The fun thing with it all is that as you progress through each NPC’s questline, the population of your newly formed town will grow and new buildings will be constructed, completely changing the surroundings by the end of the adventure. This gives a really nice feel of progress to the game, and personally, it made me really happy and anxious to go back to the town just to see the new changes.
Now about the NPCs quests in on itself, to me, a few of them feel more like tasks that their sole purpose is to incentivize you to play through the map just to fetch something for them, not as blatant as it sounds, but they really do feel like it sometimes. But I understand it, we are the chosen one, so we are much more capable of going out to retrieve the lost screwdriver of a random dude than he himself.
On the positive side, the quests offer great development to the characters, adding context not only to these characters but to the world, adding lots of backstories and helping us comprehend the world and its past even more.
Boss Fights And How They Are Painted
If there’s one thing I really liked other than the expanding town is its boss fights, and oh boy, they are beautiful. The arenas you fight the bosses aren’t all spectacular but the boss designs make up for it, sadly they weren’t all that challenging nor very unique with the one that I found to be the hardest killing me only 5 times. The only exception here to that cool design I believe is the first boss you fight — seriously, there was so much more that could be done with the concept of that little guy, it was a totally missed opportunity.
Sadly there isn't much more to be said about it, as none of the fights are really too memorable, nor exciting, with the exception Amiren, of course, as she has, in my opinion, one of the best boss design out of any souls game — a very unique and creative use of the enemy design to put it short. One thing I believe that would work really well with this game is the way you fight some bosses in Demon's Souls, where you actually have to think to figure out a better way to fight the giant demons, and it's not just a run and slash until it's dead type of thing. I think the game would greatly benefit from this concept, as it gives personality to the bosses, and by making the players struggle, it sticks to the memory, if done correctly, that is.
Ashen is a beautiful game that executes the 'souls' concept in it better than most do, and it definitely deserves big thumbs up for that. Sadly the game had some shortcomings that are hard to overlook, and I can’t help but feel that more could be done with the concept it had.

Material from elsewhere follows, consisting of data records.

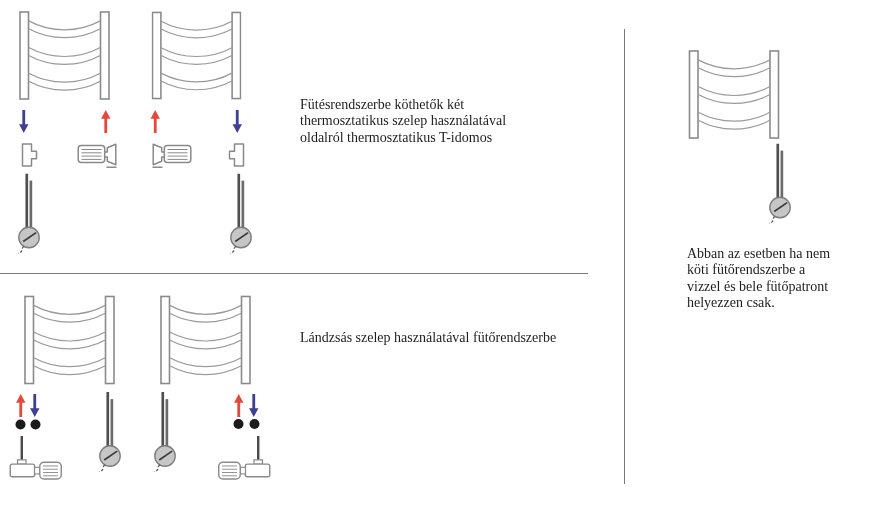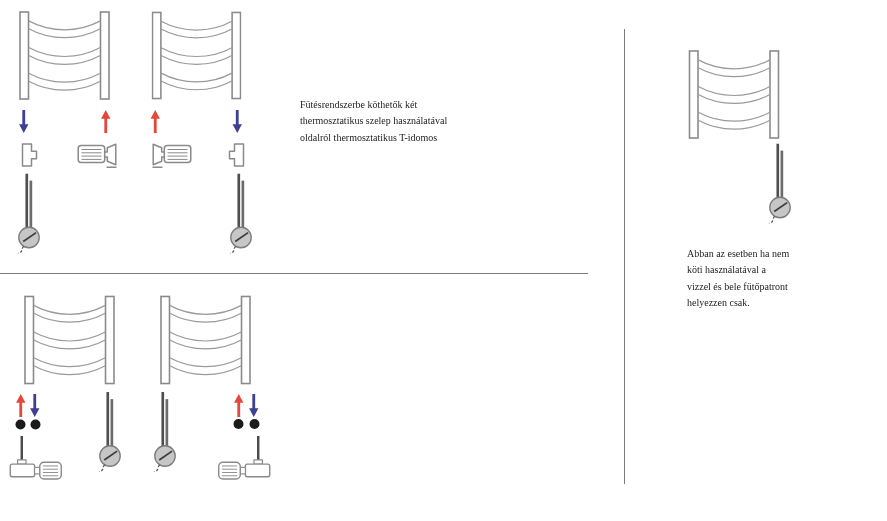--- a/index.html
+++ b/index.html
@@ -8,7 +8,7 @@
     font-family:"Liberation Serif", serif;
   }
   #gfx{position:absolute;left:0;top:0;}
-  .caption{position:absolute;color:#1d1d1d;font-size:10px;line-height:16.4px;}
+  .caption{position:absolute;color:#1d1d1d;font-size:14px;line-height:16.4px;}
   .cap-line{white-space:nowrap;}
   .divider{position:absolute;background:#7b7b7b;}
   .divider-h{left:0;top:273px;width:588px;height:1px;}

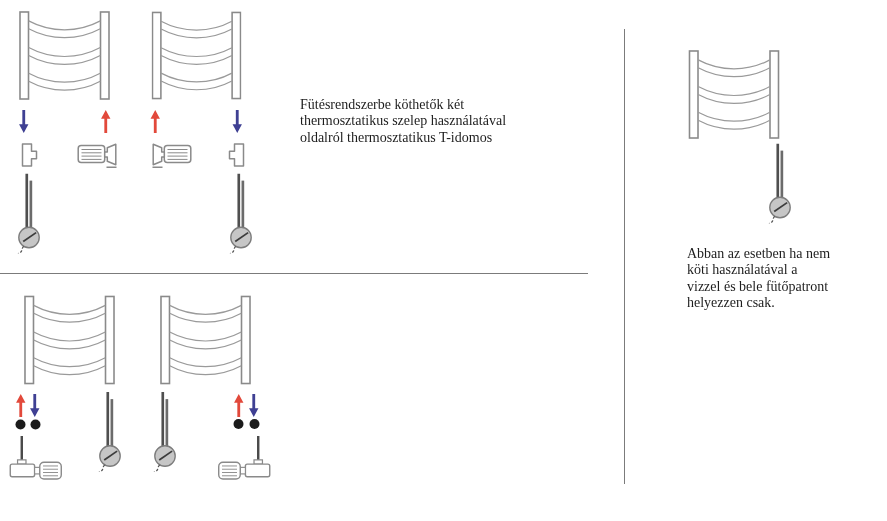--- a/index.html
+++ b/index.html
@@ -130,7 +130,7 @@
 
   <div class="caption" style="left:687px;top:246px">
     <div class="cap-line">Abban az esetben ha nem</div>
-    <div class="cap-line">köti használatával a</div>
+    <div class="cap-line">köti fütőrendszerbe a</div>
     <div class="cap-line">vizzel és bele fütőpatront</div>
     <div class="cap-line">helyezzen csak.</div>
   </div>

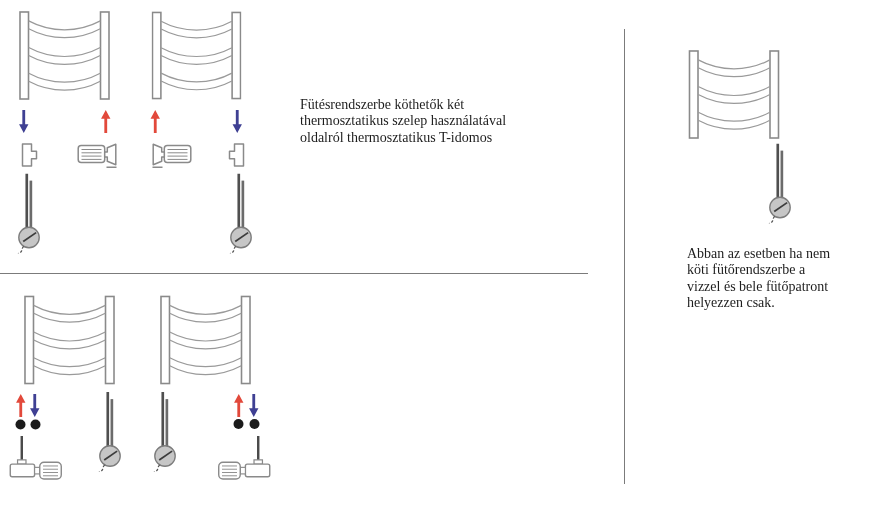--- a/index.html
+++ b/index.html
@@ -126,6 +126,7 @@
   </div>
 
   <div class="caption" style="left:300px;top:330px">
+    <div class="cap-line">Lándzsás szelep használatával fütőrendszerbe</div>
   </div>
 
   <div class="caption" style="left:687px;top:246px">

Still, I believe the game managed to do well, and it was, in my opinion, an interesting surprise and I’m happy I didn’t miss it.
Its final score is a 6.5 for the beautiful art and unique, creative take on a different, hard to explore genre.
Original take on a concept many fail to get done right — adding lots of new interesting mechanics that fit really well in the game.
Incredible, really great soundtrack, as well as a beautiful art-style help create a distinct, truly charming atmosphere.
Lots of really interesting NPCs with a really cool progression system that builds their character the more you progress.
A plot that is not amazing, but is not too bad either, and at the very least is enough to justify our actions.
Low replayability value lacking all that requires to keep players engaged after finishing the main story.
Flawed companion AI that even though it works fine most of the time, can be quite frustrating in some crucial moments.
Truly a game that isn't too difficult although it tries really hard to be one. The most I died to a boss was probably like 4-5 times.
Very straightforward without much space for impactful decisions even though the game is advertised as open-world.
A beautiful gem that despite its faults, it still managed to do better than many that try to ride the souls genre. It has an extremely cool concept, a few great original ideas, that despite showing great qualities, is dragged down by somewhat limited, repeated content.